***** Source records

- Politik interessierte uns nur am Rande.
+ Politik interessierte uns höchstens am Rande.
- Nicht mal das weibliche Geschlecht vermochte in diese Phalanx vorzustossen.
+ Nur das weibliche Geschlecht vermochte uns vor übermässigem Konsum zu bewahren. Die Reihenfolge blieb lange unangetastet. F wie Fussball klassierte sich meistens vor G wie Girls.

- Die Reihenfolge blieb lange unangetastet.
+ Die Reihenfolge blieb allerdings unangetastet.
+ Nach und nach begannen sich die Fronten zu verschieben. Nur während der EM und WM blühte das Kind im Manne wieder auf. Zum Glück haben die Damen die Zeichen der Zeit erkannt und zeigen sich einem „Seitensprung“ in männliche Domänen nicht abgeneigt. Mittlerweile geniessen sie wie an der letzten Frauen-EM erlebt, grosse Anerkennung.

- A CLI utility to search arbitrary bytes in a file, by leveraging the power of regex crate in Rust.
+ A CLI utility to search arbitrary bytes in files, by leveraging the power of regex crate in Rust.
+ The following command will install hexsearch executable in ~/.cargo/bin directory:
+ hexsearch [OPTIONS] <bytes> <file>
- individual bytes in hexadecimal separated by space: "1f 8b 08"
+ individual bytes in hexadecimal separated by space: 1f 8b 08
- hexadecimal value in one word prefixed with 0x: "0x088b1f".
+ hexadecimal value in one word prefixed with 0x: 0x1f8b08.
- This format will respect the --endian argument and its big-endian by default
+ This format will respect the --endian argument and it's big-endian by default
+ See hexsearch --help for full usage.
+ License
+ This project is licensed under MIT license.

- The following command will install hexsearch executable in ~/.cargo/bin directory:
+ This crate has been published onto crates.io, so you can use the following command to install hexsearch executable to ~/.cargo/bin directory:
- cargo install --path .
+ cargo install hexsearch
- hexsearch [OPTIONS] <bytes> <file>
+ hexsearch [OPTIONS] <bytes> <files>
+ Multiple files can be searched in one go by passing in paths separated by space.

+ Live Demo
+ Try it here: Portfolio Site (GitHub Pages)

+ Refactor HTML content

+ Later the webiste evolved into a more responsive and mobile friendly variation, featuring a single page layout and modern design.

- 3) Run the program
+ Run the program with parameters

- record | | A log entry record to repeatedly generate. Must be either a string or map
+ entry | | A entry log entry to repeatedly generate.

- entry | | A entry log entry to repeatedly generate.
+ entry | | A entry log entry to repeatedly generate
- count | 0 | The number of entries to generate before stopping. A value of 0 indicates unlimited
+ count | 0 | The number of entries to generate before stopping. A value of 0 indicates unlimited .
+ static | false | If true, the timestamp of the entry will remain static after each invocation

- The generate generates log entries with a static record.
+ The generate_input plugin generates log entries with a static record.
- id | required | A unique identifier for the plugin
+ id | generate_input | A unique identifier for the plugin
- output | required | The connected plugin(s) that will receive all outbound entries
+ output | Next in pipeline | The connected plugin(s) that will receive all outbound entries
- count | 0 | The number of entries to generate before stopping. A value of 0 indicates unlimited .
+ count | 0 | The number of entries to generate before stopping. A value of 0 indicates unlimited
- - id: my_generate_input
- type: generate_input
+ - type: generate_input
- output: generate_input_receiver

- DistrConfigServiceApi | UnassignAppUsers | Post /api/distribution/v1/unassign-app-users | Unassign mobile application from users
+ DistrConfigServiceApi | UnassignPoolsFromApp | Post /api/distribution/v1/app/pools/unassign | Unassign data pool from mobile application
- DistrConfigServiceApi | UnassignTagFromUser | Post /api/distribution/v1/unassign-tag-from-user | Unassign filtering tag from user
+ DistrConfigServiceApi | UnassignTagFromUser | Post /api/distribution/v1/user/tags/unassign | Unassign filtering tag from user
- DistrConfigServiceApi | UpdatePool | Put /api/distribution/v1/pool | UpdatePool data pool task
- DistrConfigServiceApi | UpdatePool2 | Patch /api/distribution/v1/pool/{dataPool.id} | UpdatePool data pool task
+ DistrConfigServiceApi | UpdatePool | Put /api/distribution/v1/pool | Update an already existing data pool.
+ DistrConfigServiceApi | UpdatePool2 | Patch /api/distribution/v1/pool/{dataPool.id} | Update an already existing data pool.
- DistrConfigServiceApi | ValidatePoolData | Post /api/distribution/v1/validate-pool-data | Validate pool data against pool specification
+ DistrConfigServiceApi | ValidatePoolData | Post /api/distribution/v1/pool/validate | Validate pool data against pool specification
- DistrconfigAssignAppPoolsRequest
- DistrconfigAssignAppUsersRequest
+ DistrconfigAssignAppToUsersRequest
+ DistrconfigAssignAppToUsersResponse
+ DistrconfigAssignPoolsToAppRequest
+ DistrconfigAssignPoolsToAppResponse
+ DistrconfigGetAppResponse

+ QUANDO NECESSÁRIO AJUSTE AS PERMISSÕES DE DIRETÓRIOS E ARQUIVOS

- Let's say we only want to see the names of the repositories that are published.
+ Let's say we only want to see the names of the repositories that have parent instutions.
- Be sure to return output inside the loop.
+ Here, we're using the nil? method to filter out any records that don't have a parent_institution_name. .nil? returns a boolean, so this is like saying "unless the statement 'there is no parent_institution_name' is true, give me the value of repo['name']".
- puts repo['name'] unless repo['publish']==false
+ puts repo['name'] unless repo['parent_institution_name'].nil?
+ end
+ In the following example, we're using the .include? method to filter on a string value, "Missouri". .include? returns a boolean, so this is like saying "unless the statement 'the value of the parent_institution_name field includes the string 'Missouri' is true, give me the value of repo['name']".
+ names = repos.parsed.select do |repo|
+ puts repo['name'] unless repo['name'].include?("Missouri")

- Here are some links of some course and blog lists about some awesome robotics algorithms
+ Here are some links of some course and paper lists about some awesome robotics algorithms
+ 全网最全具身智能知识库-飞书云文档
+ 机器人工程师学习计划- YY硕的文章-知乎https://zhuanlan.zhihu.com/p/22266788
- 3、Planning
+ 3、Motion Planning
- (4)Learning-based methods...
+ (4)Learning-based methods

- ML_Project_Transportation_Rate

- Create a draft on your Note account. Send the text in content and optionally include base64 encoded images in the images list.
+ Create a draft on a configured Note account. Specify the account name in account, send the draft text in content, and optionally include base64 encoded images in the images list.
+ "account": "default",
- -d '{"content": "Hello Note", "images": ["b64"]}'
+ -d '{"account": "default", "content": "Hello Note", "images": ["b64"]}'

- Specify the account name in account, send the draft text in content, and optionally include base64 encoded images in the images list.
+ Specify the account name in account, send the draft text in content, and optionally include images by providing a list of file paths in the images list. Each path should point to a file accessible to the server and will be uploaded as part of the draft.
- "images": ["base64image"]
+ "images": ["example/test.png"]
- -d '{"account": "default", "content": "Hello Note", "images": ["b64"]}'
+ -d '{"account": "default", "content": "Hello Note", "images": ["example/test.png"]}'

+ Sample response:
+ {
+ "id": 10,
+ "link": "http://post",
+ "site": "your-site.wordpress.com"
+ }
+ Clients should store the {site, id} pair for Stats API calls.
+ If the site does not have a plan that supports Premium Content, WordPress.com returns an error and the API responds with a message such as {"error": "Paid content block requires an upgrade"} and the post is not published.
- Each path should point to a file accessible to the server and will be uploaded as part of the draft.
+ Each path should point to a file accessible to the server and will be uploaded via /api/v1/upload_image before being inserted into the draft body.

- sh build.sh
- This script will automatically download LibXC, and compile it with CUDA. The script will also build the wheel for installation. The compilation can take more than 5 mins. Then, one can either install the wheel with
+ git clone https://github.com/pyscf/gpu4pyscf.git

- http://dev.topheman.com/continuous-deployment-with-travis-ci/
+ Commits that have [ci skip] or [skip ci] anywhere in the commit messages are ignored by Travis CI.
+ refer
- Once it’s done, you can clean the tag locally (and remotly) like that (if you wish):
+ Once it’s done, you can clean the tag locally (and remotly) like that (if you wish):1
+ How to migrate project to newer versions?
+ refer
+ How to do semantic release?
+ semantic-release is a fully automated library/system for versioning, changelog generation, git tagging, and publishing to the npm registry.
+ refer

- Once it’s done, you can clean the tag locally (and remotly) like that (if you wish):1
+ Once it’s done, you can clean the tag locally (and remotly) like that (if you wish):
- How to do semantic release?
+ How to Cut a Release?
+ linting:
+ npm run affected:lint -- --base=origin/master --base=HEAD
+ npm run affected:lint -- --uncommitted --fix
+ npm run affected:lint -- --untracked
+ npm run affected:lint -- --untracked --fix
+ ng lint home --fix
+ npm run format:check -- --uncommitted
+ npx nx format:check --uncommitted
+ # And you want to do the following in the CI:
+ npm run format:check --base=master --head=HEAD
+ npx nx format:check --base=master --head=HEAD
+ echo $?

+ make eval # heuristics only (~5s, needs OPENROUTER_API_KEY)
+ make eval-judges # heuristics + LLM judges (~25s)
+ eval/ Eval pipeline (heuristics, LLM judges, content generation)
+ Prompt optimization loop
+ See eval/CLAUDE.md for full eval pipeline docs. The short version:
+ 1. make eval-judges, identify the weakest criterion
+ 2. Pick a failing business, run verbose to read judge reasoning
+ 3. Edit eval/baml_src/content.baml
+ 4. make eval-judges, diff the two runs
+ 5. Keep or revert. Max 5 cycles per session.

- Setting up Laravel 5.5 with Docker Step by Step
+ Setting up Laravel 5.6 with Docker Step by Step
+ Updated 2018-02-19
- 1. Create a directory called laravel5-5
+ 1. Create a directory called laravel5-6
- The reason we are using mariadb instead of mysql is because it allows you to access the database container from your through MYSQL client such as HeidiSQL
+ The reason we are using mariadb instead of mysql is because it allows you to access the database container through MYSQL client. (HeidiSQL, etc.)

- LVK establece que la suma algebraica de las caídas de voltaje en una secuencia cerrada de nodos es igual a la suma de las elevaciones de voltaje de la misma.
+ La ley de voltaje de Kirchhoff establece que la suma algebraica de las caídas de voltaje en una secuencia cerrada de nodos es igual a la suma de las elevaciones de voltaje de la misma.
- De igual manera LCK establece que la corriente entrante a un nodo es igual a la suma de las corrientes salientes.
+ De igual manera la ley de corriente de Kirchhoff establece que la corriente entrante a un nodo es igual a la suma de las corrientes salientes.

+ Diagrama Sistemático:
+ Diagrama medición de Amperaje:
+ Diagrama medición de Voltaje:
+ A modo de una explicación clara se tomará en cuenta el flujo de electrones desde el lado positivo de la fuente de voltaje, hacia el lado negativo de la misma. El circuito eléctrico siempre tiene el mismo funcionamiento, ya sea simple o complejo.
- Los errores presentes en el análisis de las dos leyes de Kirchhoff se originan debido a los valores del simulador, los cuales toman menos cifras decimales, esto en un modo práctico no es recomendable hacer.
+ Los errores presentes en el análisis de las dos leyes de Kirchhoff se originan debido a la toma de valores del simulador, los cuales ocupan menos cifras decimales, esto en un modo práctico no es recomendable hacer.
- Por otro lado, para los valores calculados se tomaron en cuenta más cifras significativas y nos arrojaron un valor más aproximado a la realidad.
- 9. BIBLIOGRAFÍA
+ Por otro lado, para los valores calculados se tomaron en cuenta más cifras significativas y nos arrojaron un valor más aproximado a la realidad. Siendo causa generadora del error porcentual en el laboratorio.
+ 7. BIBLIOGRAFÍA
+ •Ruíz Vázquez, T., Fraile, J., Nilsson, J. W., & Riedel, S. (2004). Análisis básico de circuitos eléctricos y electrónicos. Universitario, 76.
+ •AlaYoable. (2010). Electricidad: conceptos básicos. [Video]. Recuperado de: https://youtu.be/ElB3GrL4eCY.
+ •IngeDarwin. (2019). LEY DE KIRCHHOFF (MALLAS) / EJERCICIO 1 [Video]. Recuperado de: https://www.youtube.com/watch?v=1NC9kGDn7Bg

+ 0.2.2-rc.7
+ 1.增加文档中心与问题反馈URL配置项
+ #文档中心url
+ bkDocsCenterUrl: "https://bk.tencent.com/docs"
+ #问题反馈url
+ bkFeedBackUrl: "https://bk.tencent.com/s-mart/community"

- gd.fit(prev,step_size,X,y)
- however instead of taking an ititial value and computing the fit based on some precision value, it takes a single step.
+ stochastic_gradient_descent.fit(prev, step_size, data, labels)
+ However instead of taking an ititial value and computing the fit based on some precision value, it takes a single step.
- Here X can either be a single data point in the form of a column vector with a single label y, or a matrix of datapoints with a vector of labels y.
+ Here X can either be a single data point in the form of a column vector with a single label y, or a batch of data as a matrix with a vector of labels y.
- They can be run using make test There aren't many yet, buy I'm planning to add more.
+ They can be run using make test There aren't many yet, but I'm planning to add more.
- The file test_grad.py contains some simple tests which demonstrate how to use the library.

**********

What you will do -
Of the entries above, transcribe exactly those lines that fall between the line containing "to newer versions?" and the line containing "client. (HeidiSQL, etc.)", together with those two lines.

Task answer -
+ How to migrate project to newer versions?
+ refer
+ How to do semantic release?
+ semantic-release is a fully automated library/system for versioning, changelog generation, git tagging, and publishing to the npm registry.
+ refer

- Once it’s done, you can clean the tag locally (and remotly) like that (if you wish):1
+ Once it’s done, you can clean the tag locally (and remotly) like that (if you wish):
- How to do semantic release?
+ How to Cut a Release?
+ linting:
+ npm run affected:lint -- --base=origin/master --base=HEAD
+ npm run affected:lint -- --uncommitted --fix
+ npm run affected:lint -- --untracked
+ npm run affected:lint -- --untracked --fix
+ ng lint home --fix
+ npm run format:check -- --uncommitted
+ npx nx format:check --uncommitted
+ # And you want to do the following in the CI:
+ npm run format:check --base=master --head=HEAD
+ npx nx format:check --base=master --head=HEAD
+ echo $?

+ make eval # heuristics only (~5s, needs OPENROUTER_API_KEY)
+ make eval-judges # heuristics + LLM judges (~25s)
+ eval/ Eval pipeline (heuristics, LLM judges, content generation)
+ Prompt optimization loop
+ See eval/CLAUDE.md for full eval pipeline docs. The short version:
+ 1. make eval-judges, identify the weakest criterion
+ 2. Pick a failing business, run verbose to read judge reasoning
+ 3. Edit eval/baml_src/content.baml
+ 4. make eval-judges, diff the two runs
+ 5. Keep or revert. Max 5 cycles per session.

- Setting up Laravel 5.5 with Docker Step by Step
+ Setting up Laravel 5.6 with Docker Step by Step
+ Updated 2018-02-19
- 1. Create a directory called laravel5-5
+ 1. Create a directory called laravel5-6
- The reason we are using mariadb instead of mysql is because it allows you to access the database container from your through MYSQL client such as HeidiSQL
+ The reason we are using mariadb instead of mysql is because it allows you to access the database container through MYSQL client. (HeidiSQL, etc.)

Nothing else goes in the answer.